LEAVING NEVERLAND review. Directed by Dan Reed. Showmax.
MEGAN FURNISS reviews
Last week I relented. I had decided I wasn’t going to watch Leaving Neverland, the two-part documentary that, to my mind, conclusively reveals Michael Jackson as a paedophile. It felt like I would be buying into the hype – more airing of dead and famous laundry in order to squeeze a further few dollars from the story. Also, while I was an appreciator of Michael Jackson, I was never a fan, and it seemed totally obvious to me that he was unstable, mentally and emotionally sick, and a paedophile.
I cashed in my morally superior attitude for a bit of crash and burn curiosity and was totally taken by surprise. In fact, I found Leaving Neverland to be a hauntingly moving and a deeply emotional journey that is still sitting with me a week later.
Director Dan Reed had an enormously challenging task. He had to choose both how and what to show in this long, two-part revealing of Michael Jackson as a repeat sexual abuser. He had to do it in a way that made the stories we hook into believable and human. I think that he did this in a decidedly un-American way, devoid of an eye-for-an-eye revenge narrative, focussed on the hearts of the boys Michael Jackson broke.

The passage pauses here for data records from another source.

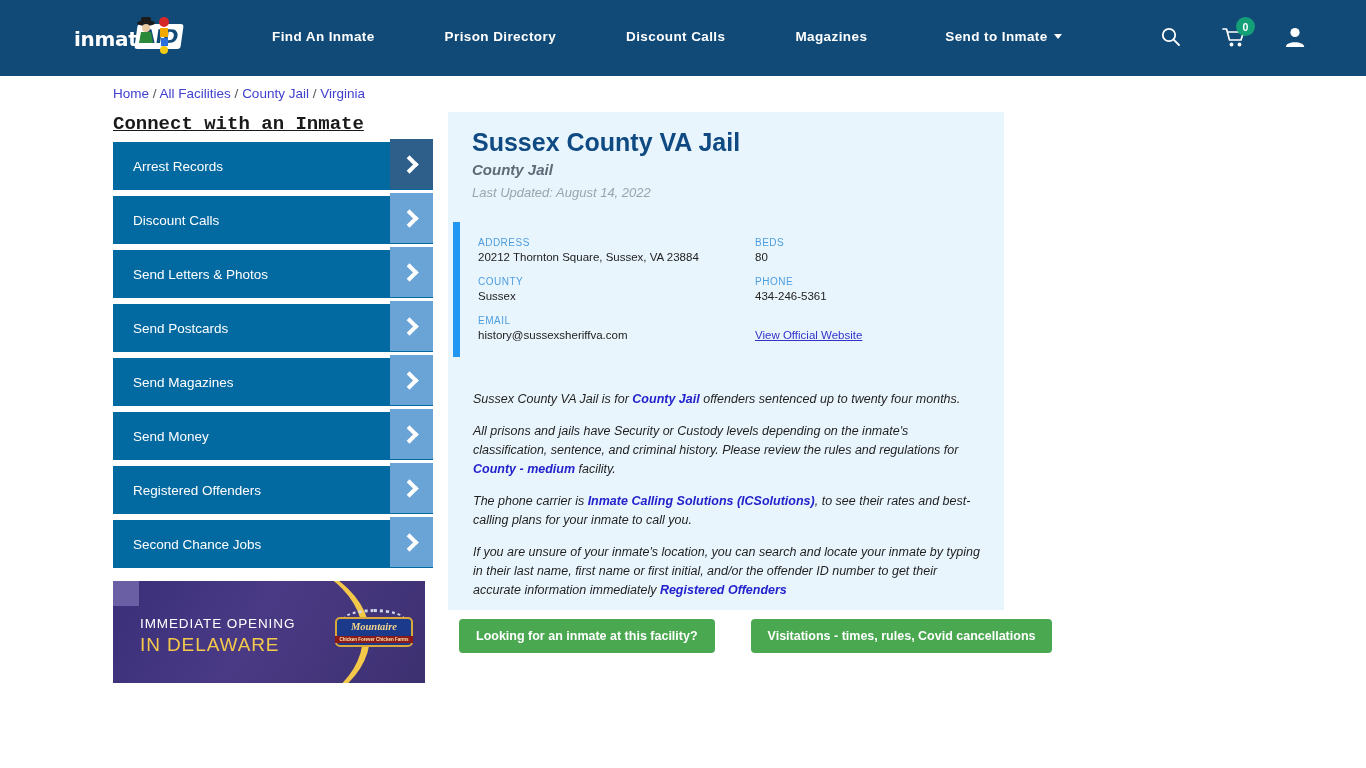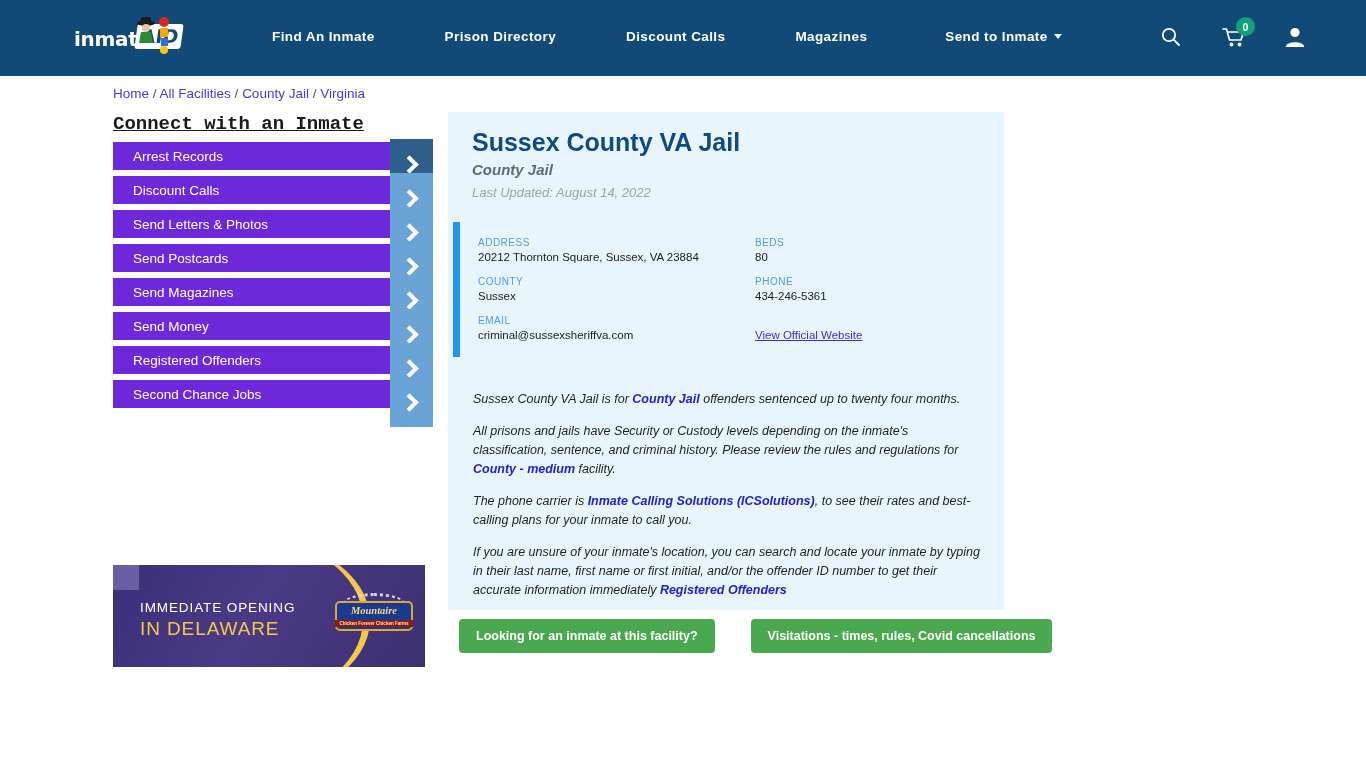--- a/index.html
+++ b/index.html
@@ -99,22 +99,22 @@
     font-size: 19px; font-weight: bold;
     color: #1a1a1a;
     text-decoration: underline;
     font-family: Liberation Mono, monospace;
   }
 
   
   .sidebar { position: absolute; left: 113px; top: 142px; width: 320px; }
   .side-btn {
     position: relative;
-    height: 28px;
-    background: #6d28d9;
+    height: 48px;
+    background: #0369a1;
     margin-bottom: 6px;
     display: flex; align-items: center;
     cursor: pointer;
   }
   .side-btn .label {
     color: #ffffff;
     font-size: 13.5px;
     padding-left: 20px;
     font-family: "Liberation Sans", sans-serif;
   }
@@ -128,21 +128,21 @@
   .chev {
     width: 13px; height: 13px;
     border-top: 4px solid #ffffff;
     border-right: 4px solid #ffffff;
     transform: rotate(45deg);
     margin-left: -5px;
   }
 
   
   .ad {
-    position: absolute; left: 113px; top: 565px;
+    position: absolute; left: 113px; top: 581px;
     width: 312px; height: 102px;
     background: linear-gradient(120deg,#3a2f7a 0%, #4a3a85 45%, #3d3070 100%);
     overflow: hidden;
     cursor: pointer;
   }
   .ad-corner {
     position: absolute; left: 0; top: 0;
     width: 26px; height: 25px;
     background: #6a5fa5;
   }
@@ -429,21 +429,21 @@
       <div class="info-field">
         <div class="info-label">ADDRESS</div>
         <div class="info-value">20212 Thornton Square, Sussex, VA 23884</div>
       </div>
       <div class="info-field">
         <div class="info-label">COUNTY</div>
         <div class="info-value">Sussex</div>
       </div>
       <div class="info-field">
         <div class="info-label">EMAIL</div>
-        <div class="info-value">criminal@sussexsheriffva.com</div>
+        <div class="info-value">history@sussexsheriffva.com</div>
       </div>
     </div>
     <div class="info-col right">
       <div class="info-field">
         <div class="info-label">BEDS</div>
         <div class="info-value">80</div>
       </div>
       <div class="info-field">
         <div class="info-label">PHONE</div>
         <div class="info-value">434-246-5361</div>

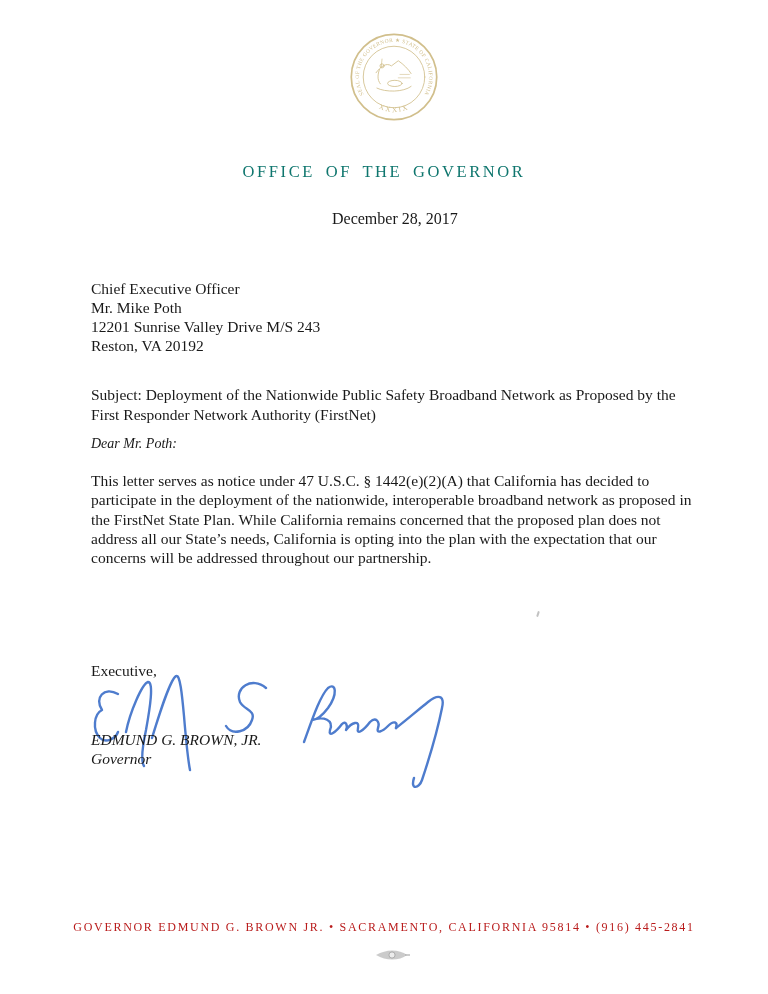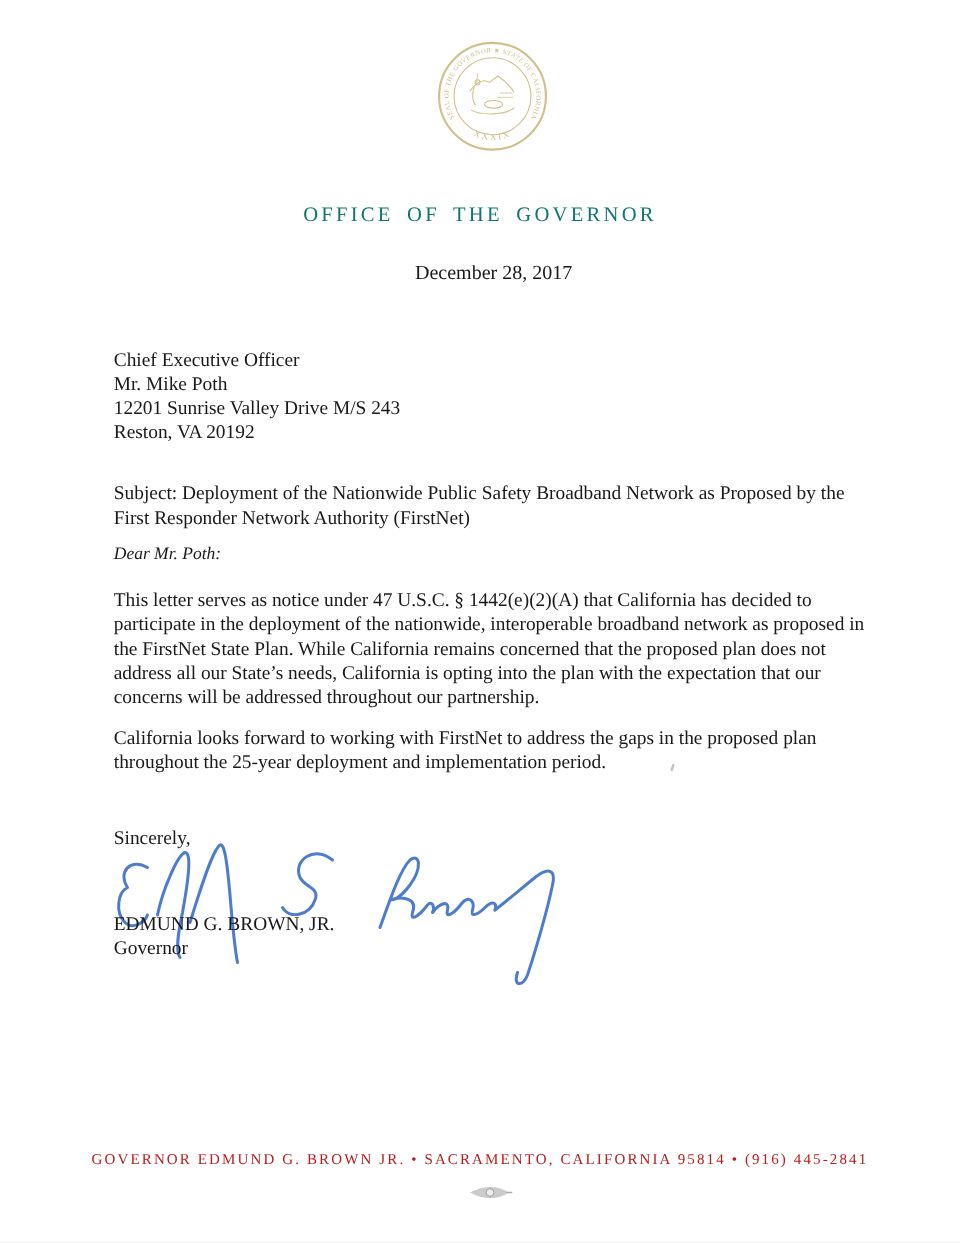--- a/index.html
+++ b/index.html
@@ -41,21 +41,21 @@
     left: 537px; top: 611px;
     width: 2px; height: 6px;
     background: #8f8f8f;
     opacity: 0.55;
     transform: rotate(18deg);
     border-radius: 1px;
   }
 
   .closing-line { left: 91px; top: 662px; font-size: 15.5px; }
   .signature-svg { left: 88px; top: 668px; pointer-events: none; }
-  .signer-block { left: 91px; top: 730px; font-size: 15.5px; line-height: 19.3px; }
+  .signer-block { left: 91px; top: 730px; font-size: 15.5px; line-height: 19.3px; font-style: italic; }
 
   .footer-line {
     top: 920px; left: 0; right: 0;
     text-align: center;
     font-size: 12px;
     letter-spacing: 1.7px;
     color: #b91c1c;
   }
   .ornament-wrap { left: 374px; top: 947px; width: 36px; height: 12px; opacity: 0.75; }
 </style>
@@ -111,28 +111,24 @@
   <div class="abs salutation-line">Dear Mr. Poth:</div>
 
   <div class="abs para-1">
     <div class="line">This letter serves as notice under 47 U.S.C. § 1442(e)(2)(A) that California has decided to</div>
     <div class="line">participate in the deployment of the nationwide, interoperable broadband network as proposed in</div>
     <div class="line">the FirstNet State Plan. While California remains concerned that the proposed plan does not</div>
     <div class="line">address all our State’s needs, California is opting into the plan with the expectation that our</div>
     <div class="line">concerns will be addressed throughout our partnership.</div>
   </div>
 
-  <div class="abs para-2">
-    <div class="line">California looks forward to working with FirstNet to address the gaps in the proposed plan</div>
-    <div class="line">throughout the 25-year deployment and implementation period.</div>
-  </div>
 
   <div class="abs scan-artifact"></div>
 
-  <div class="abs closing-line">Sincerely,</div>
+  <div class="abs closing-line">Executive,</div>
 
   <svg class="abs signature-svg" width="420" height="140" viewBox="0 0 420 140">
     <g fill="none" stroke-width="2.4" stroke-linecap="round" stroke-linejoin="round" stroke="#4e7ccd">
 
       <path d="M30,26 C16,18 6,30 14,42 C6,46 4,62 12,70 C18,76 28,70 30,64"></path>
 
       <path d="M38,64 C42,44 54,16 60,14 C66,14 62,40 58,62 C55,76 52,92 56,98"></path>
 
       <path d="M64,70 C72,44 82,12 88,8 C92,6 94,26 96,48 C98,72 100,92 102,102"></path>
 

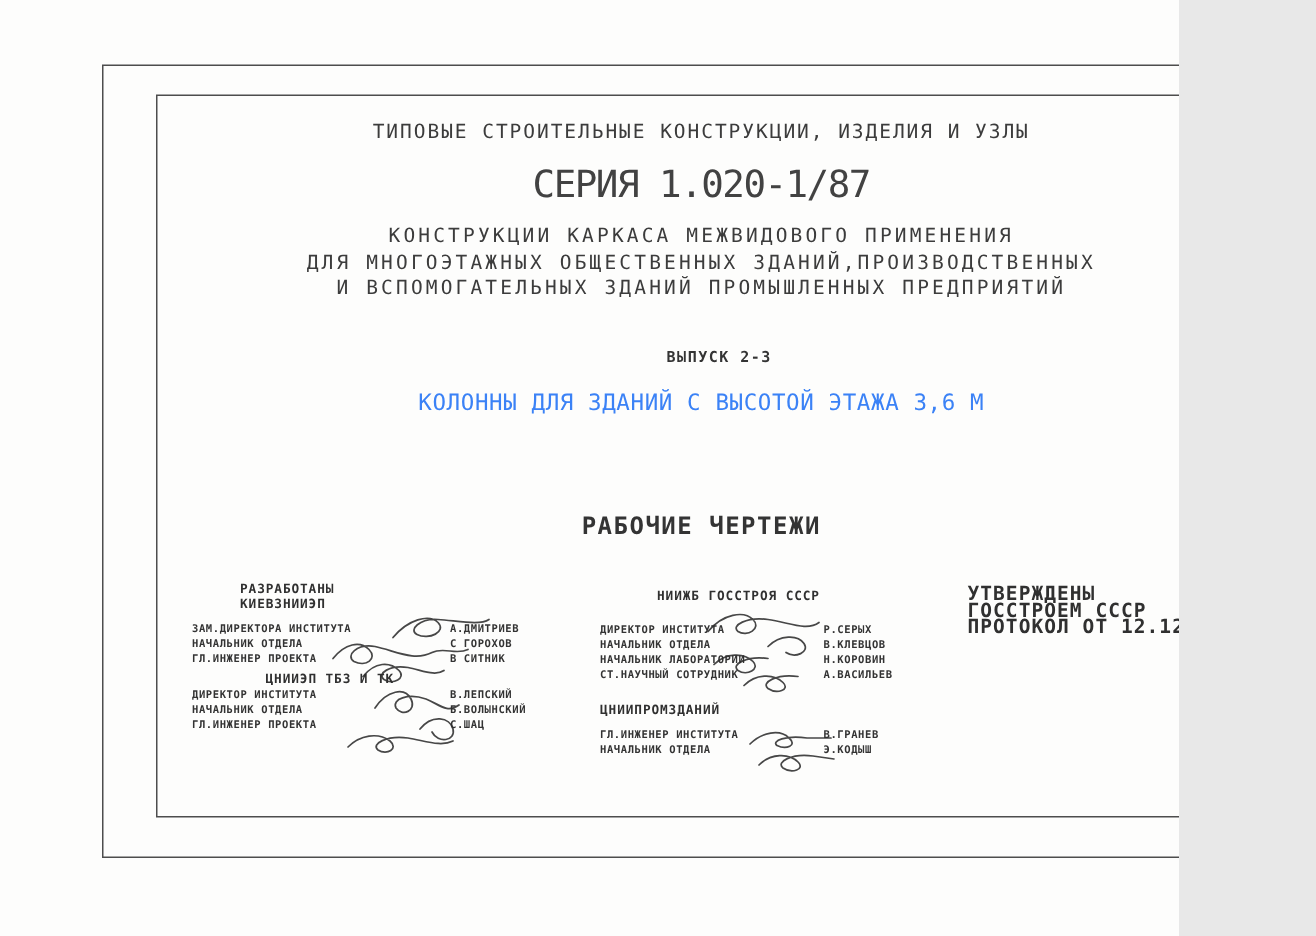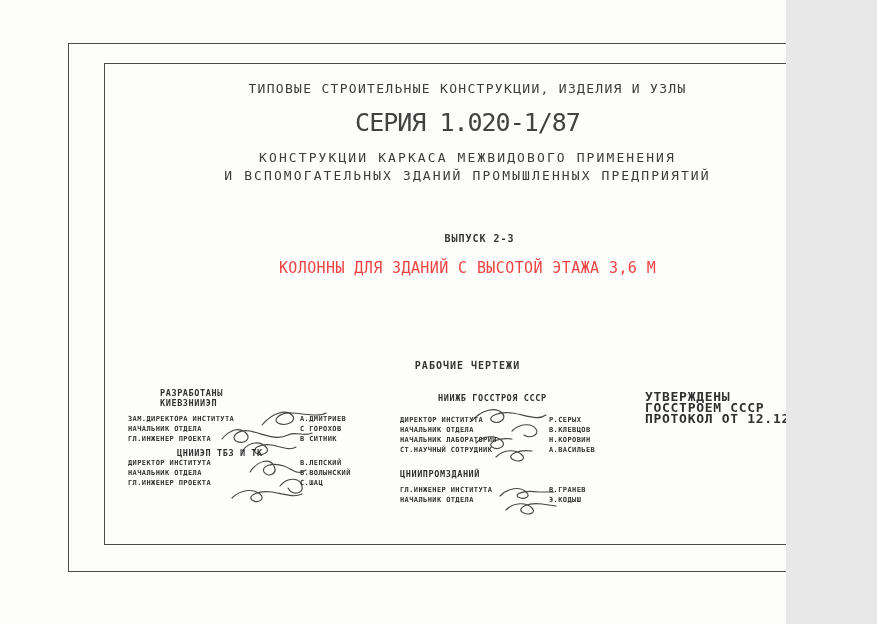--- a/index.html
+++ b/index.html
@@ -50,25 +50,25 @@
     font-size: 10px;
     font-weight: 700;
     letter-spacing: 1px;
     color: #343434;
     padding-left: 24px;
   }
   .volume-title {
     top: 259px;
     font-size: 15px;
     letter-spacing: 0.4px;
-    color: #ef4444;
+    color: #3b82f6;
   }
   .drawings-type {
-    top: 360px;
-    font-size: 10px;
+    top: 341px;
+    font-size: 16px;
     font-weight: 700;
     letter-spacing: 1px;
     color: #343434;
   }
   .sig-col { position: absolute; font-size: 7px; font-weight: 700; color: #333; }
   .sig-col .org-head {
     font-size: 8.5px;
     letter-spacing: 0.6px;
     white-space: nowrap;
     color: #303030;
@@ -112,20 +112,21 @@
 <div class="page">
 
   <div class="border-outer"></div>
   <div class="border-inner"></div>
 
   <div class="ctr doc-type">ТИПОВЫЕ СТРОИТЕЛЬНЫЕ КОНСТРУКЦИИ, ИЗДЕЛИЯ И УЗЛЫ</div>
   <div class="ctr series">СЕРИЯ 1.020-1/87</div>
 
   <div class="ctr subtitle">
     <div>КОНСТРУКЦИИ КАРКАСА МЕЖВИДОВОГО ПРИМЕНЕНИЯ</div>
+    <div>ДЛЯ МНОГОЭТАЖНЫХ ОБЩЕСТВЕННЫХ ЗДАНИЙ,ПРОИЗВОДСТВЕННЫХ</div>
     <div>И ВСПОМОГАТЕЛЬНЫХ ЗДАНИЙ ПРОМЫШЛЕННЫХ ПРЕДПРИЯТИЙ</div>
   </div>
 
   <div class="ctr issue">ВЫПУСК 2-3</div>
   <div class="ctr volume-title">КОЛОННЫ ДЛЯ ЗДАНИЙ С ВЫСОТОЙ ЭТАЖА 3,6 М</div>
   <div class="ctr drawings-type">РАБОЧИЕ ЧЕРТЕЖИ</div>
 
   <div class="sig-col col-left">
     <div class="org-head indent-1">РАЗРАБОТАНЫ</div>
     <div class="org-head indent-1">КИЕВЗНИИЭП</div>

Jimmy Safechuck and Wade Robson are the protagonists here. Their stories are told from an adult perspective, looking back at what happened to them. And these stories are hauntingly similar, making them all the more credible, and heart breaking.
The media hype about Leaving Neverland sold it as being controversial, calling the accusations ‘alleged’ and making it seem like it was going to be presenting proof. Instead it is a heartfelt post mortem of fragile lives wrecked as Jimmy, Wade and their families take steps to acknowledge and then unpack what happened to them.
Threads are pulled together and then Michael Jackson weaves the threads into his web, carefully choosing and then grooming the boys and their families in a slow but masterful manipulation that leaves them confused and unsettled enough to make terrible choices. It is shattering to watch.
Pushed likes dominoes
Yes, it is idiotic to imagine a mother allowing her seven-year-old child to sleep in the same bed as a grown man, but for me it is clear that Jackson’s actions were incisive and deliberate and these unstable family members, already tilted, were pushed like dominoes for all sorts of reasons.
Ultimately, the part that got me, and had me in tears, was how in love with Michael Jackson these two boys were. Young children with inappropriate romantic love for the man that abused them. More than the pain and brokenness of their child bodies is the devastation of their hearts as they outgrew their abusers’ needs and he abandoned and rejected them.
Leaving Neverland is aching, complicated documentary making, and I found it compelling and so, so sad.